■ **What needs to be done**
Beneath this task are records; print exactly the stretch of them from the line with "then select the Ubuntu checkbox." through the line with "MX Go (v2.0.2", both ends included.

□ □ □ □ □ □ □

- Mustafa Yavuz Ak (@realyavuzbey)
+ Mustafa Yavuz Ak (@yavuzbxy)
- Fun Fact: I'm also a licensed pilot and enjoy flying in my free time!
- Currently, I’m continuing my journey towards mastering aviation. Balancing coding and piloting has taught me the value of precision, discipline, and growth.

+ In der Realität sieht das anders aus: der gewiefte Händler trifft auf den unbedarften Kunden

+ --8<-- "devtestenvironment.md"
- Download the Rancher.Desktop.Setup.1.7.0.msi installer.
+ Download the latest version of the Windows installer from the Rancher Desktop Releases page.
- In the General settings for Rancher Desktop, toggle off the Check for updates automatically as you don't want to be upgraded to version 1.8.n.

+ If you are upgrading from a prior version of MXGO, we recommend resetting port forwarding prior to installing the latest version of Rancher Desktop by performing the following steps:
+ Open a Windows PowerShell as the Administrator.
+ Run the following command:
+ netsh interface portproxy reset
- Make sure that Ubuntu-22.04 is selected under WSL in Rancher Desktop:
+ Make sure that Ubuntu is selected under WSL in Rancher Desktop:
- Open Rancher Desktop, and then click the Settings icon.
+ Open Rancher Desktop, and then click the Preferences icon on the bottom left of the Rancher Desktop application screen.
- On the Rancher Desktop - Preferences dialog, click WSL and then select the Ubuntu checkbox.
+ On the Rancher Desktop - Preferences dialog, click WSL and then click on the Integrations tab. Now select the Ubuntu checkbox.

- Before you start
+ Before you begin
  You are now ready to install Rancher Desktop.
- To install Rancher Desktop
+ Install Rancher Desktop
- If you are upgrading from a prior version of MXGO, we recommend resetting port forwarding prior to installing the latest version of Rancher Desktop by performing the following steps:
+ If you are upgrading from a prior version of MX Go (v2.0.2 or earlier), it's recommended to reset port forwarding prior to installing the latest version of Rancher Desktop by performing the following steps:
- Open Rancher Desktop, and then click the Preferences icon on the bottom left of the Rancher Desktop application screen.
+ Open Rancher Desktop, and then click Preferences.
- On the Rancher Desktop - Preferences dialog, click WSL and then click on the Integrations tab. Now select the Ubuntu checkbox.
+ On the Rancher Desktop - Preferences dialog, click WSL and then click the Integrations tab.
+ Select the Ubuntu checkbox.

□ □ □ □ □ □ □

■ **Result of the task**
- On the Rancher Desktop - Preferences dialog, click WSL and then select the Ubuntu checkbox.
+ On the Rancher Desktop - Preferences dialog, click WSL and then click on the Integrations tab. Now select the Ubuntu checkbox.

- Before you start
+ Before you begin
  You are now ready to install Rancher Desktop.
- To install Rancher Desktop
+ Install Rancher Desktop
- If you are upgrading from a prior version of MXGO, we recommend resetting port forwarding prior to installing the latest version of Rancher Desktop by performing the following steps:
+ If you are upgrading from a prior version of MX Go (v2.0.2 or earlier), it's recommended to reset port forwarding prior to installing the latest version of Rancher Desktop by performing the following steps:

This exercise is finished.